As you gather items to represent the objects in the solar system, remember that the largest body (Jupiter) in the activity is about 87 times larger in diameter than the smallest body (Makemake). If a marble represents Makemake, then a large beach ball is an appropriate size to represent Jupiter.

Before you start the lesson, place the items in Planet Boxes. You may want to set the boxes at different locations in the classroom to avoid crowding. Please be aware that the items listed in the Materials are suggestions only. Feel free to select objects that you think will work for your classroom.


Motivation

In order to engage students in this lesson, you could begin by asking them if they have heard of the controversy surrounding the designation of Pluto as a dwarf planet. Engage your students in a class discussion about this controversy. Ask students for their definition of a planet versus a dwarf planet. Write down the students’ definitions on a large sheet of paper, the black board, or a SmartBoard.

Then, ask students to use their Is Pluto a Planet? student esheet to go through the What Is a Planet? slideshow. This part of the lesson can be done as homework. They should use the information in this slideshow to help them answer the questions on the What Is a Planet? student sheet. You can find answers to the questions on the What Is a Planet? teacher sheet.

Inform students that they will now engage in some activities to help them compare and contrast the characteristics of planets, comets, asteroids, and transneptunion objects.


Development

Before delving into the question of whether or not Pluto is a planet, students should first learn a little something about the history of discovery of this object. Indeed, it is important to emphasize that our understanding of the universe, our solar system, and the objects in our solar system has changed over time. Emphasize that science is a dynamic process of questioning, hypothesizing, discovering, and changing previous ideas based on what is learned.

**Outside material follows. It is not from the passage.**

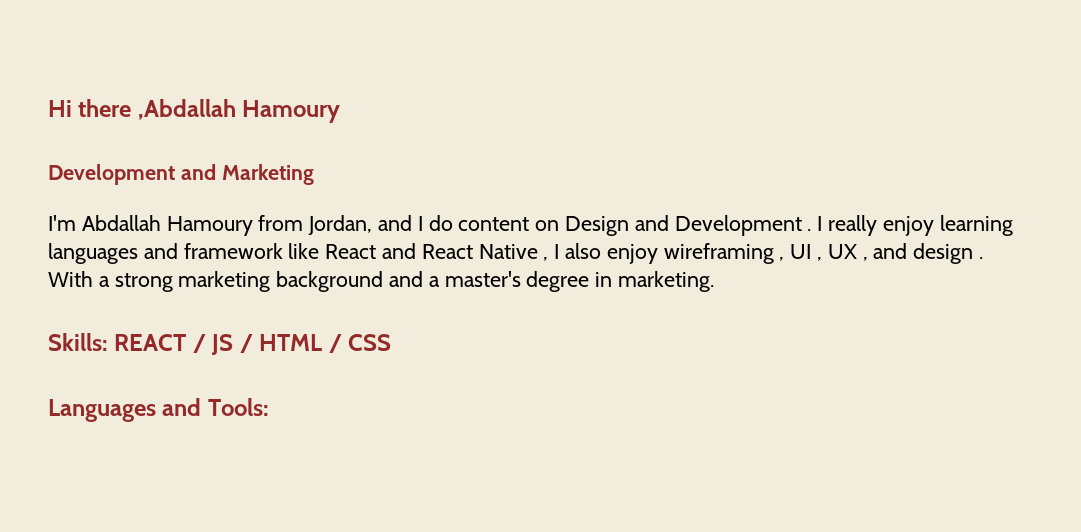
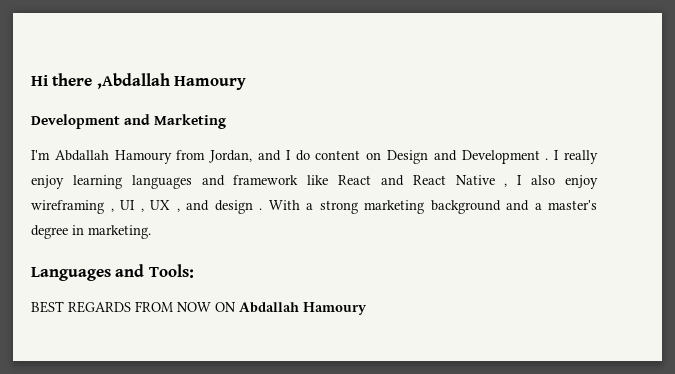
[48,333,392,355] [48,398,269,422] Skills: REACT / JS / HTML / CSS // Languages and Tools: -> [31,264,194,281] [31,301,367,315] Languages and Tools: // BEST REGARDS FROM NOW ON Abdallah Hamoury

To learn more about Pluto, for homework students should use their esheet to go to Pluto and the Developing Landscape of Our Solar System, on the International Astronomical Union site. Students should read just the first two sections: The Discovery of Pluto and The Changing Landscape of the Solar System.

Next, students should use their student esheet to watch Conversations with a Scientist: Michael Brown. In this video, Dr. Brown discusses the solar system's bodies and his role in the redefinition of Pluto from planet to dwarf planet.

Based on the brief reading and the video, students should answer the questions on their Is Pluto a Planet? student sheet. You can find answers to the questions on the Is Pluto a Planet? teacher sheet.

After you go over the questions with the students, tell students that they will engage in a solar system modeling activity. Before you launch into the activity, ask for suggestions as to objects that could represent the bodies in the solar system. Write down students’ ideas on a large piece of paper, black board, or SmartBoard.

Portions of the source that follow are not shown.